Since running a compute shader would happen outside a render pass, it wouldn't have a way to set one-off short-lived uniform data (without using Shader:send or whatever), but I think it should. I'll have to think about that.
For making use of a low level graphics API's internal prerecording capabilities, maybe a render pass could either have a method to "compile" it for reuse, or a flag on creation or something.

bjornbytes commented 5 years ago

I'm slowly starting to come around to the "render pass" object idea. I was originally uneasy because it doesn't map directly onto one of the GPU concepts, but I realized that it's a really approachable/convenient way to structure a game.

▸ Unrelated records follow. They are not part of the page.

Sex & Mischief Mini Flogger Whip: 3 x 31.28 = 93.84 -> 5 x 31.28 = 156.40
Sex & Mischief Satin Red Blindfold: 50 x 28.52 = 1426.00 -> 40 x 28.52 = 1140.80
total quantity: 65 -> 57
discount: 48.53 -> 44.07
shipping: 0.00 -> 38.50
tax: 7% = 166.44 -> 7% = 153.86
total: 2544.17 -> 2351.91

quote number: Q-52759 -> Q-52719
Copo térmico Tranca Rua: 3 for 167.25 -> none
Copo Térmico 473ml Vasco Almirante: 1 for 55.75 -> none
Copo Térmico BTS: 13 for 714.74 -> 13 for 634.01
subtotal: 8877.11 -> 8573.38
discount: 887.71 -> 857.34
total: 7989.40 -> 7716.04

The thing that helped it click for me was thinking about them as "layers". Like how in GDC postmortems or rendering breakdowns, they always present each layer (pass) of the frame individually and layer them on top of each other to get the final result. So for a simple game you might have your static terrain/tile layer, a layer for characters/enemies, and a layer for the UI. Usually each of these are separate render passes with their own state/objects, and so if the LÖV API presented something that let people express that, it would be a pretty big win. Even if it doesn't map directly onto a pipeline/renderpass, it still makes it way easier for the underlying LÖV implementation to do so.

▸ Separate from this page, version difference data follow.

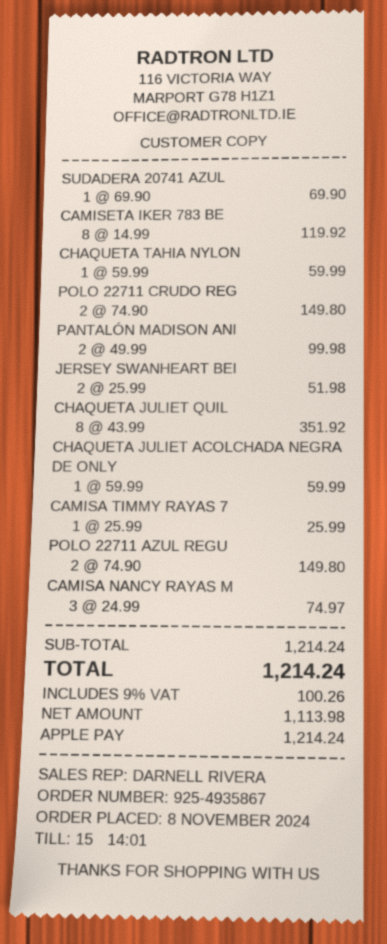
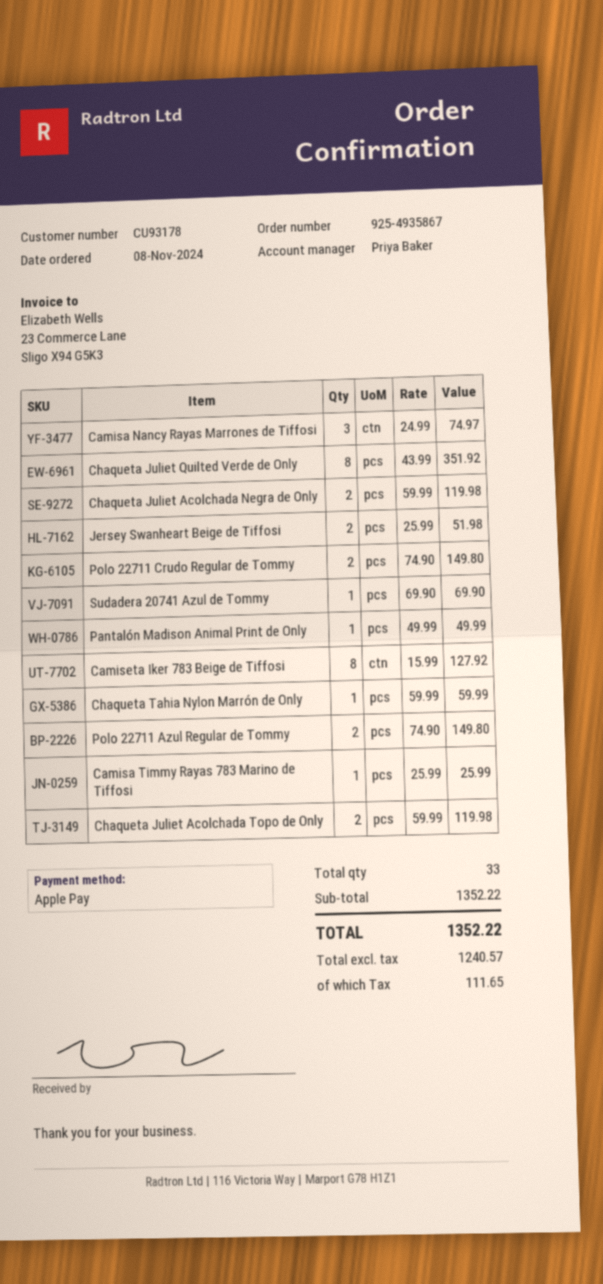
sales rep: DARNELL RIVERA -> Priya Baker
CAMISETA IKER 783 BE: 8 x 14.99 = 119.92 -> 8 x 15.99 = 127.92
PANTALÓN MADISON ANI: 2 x 49.99 = 99.98 -> 1 x 49.99 = 49.99
CHAQUETA JULIET ACOLCHADA NEGRA DE ONLY: 1 x 59.99 = 59.99 -> 2 x 59.99 = 119.98
Chaqueta Juliet Acolchada Topo de Only: none -> 2 x 59.99 = 119.98
subtotal: 1214.24 -> 1352.22
net: 1113.98 -> 1240.57
tax: 100.26 -> 111.65
total: 1214.24 -> 1352.22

I'm not sure but it seems like your RenderPass is going to store a list of commands in memory, and then serialize them to the command buffer/encoder at the time of execute. I'm going to try to do something different and record the commands to the API directly, so that I don't need to store additional memory and reduce overhead a bit. It seems like there are several reasons why this won't work, but I'm still going to try.

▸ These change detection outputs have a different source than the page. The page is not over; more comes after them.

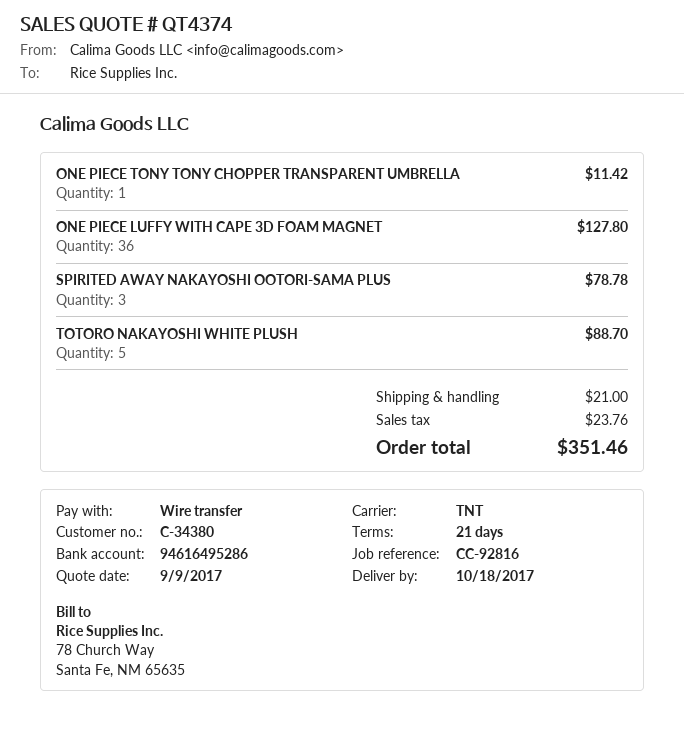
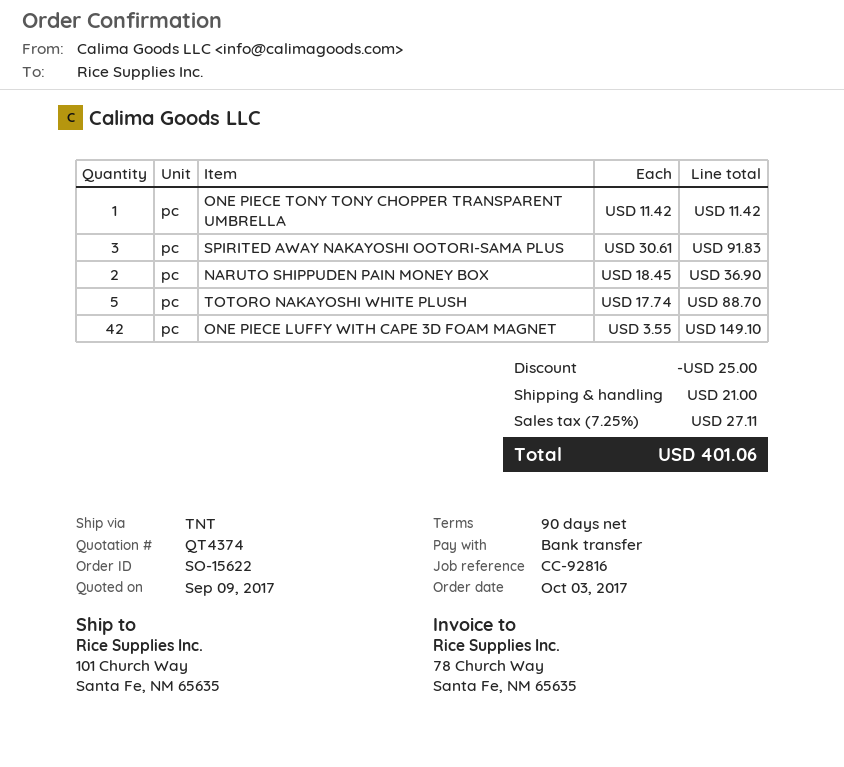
payment terms: 21 days -> 90 days
ONE PIECE LUFFY WITH CAPE 3D FOAM MAGNET: 36 for 127.80 -> 42 for 149.10
SPIRITED AWAY NAKAYOSHI OOTORI-SAMA PLUS: 3 for 78.78 -> 3 for 91.83
NARUTO SHIPPUDEN PAIN MONEY BOX: none -> 2 for 36.90
discount: none -> 25.00
tax: 23.76 -> 27.11
total: 351.46 -> 401.06

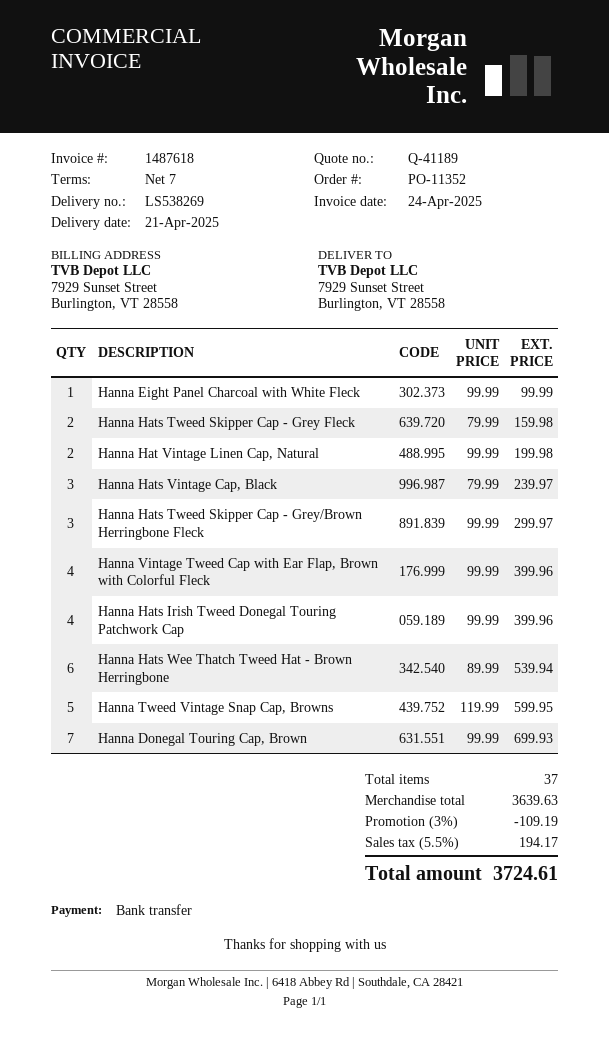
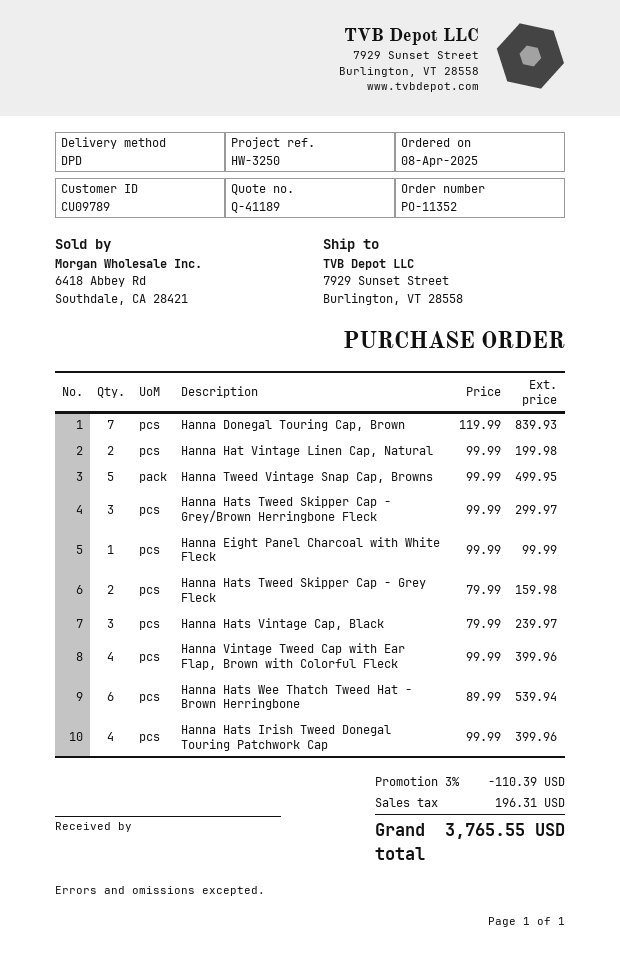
Hanna Tweed Vintage Snap Cap, Browns: 5 x 119.99 = 599.95 -> 5 x 99.99 = 499.95
Hanna Donegal Touring Cap, Brown: 7 x 99.99 = 699.93 -> 7 x 119.99 = 839.93
discount: 3% = 109.19 -> 3% = 110.39
tax: 194.17 -> 196.31
total: 3724.61 -> 3765.55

Somewhat related -- it could be confusing to have object state only used when passes are executed. The (current) alternative is to sprinkle flushes all over the place, which makes the API nicer but the implementation more annoying. I'm curious if that's still possible in the render pass setup or if it would be prohibitively expensive/complicated. Hmm.

After more research I understand why prerecorded command buffers might not be as necessary as I thought -- modern APIs are way faster at enqueueing draw calls than OpenGL, so it isn't a big deal to do that over and over again. There are still 2 reasons I might be interested in it A) reducing Lua-C overhead of enqueueing large numbers of unchanging draws B) optimizations that can be done when the set of draws are known (culling, sorting, more relevant for 3D, but I kinda lean towards pushing this to Lua anyway since it's so app-specific).

1 sampler per texture seems like a good approach. It can't really be worse than whatever is going on in OpenGL today. It looks like Vulkan drivers still do caching of samplers anyway. Maybe the lov.graphics default filter can be a global "cached" sampler.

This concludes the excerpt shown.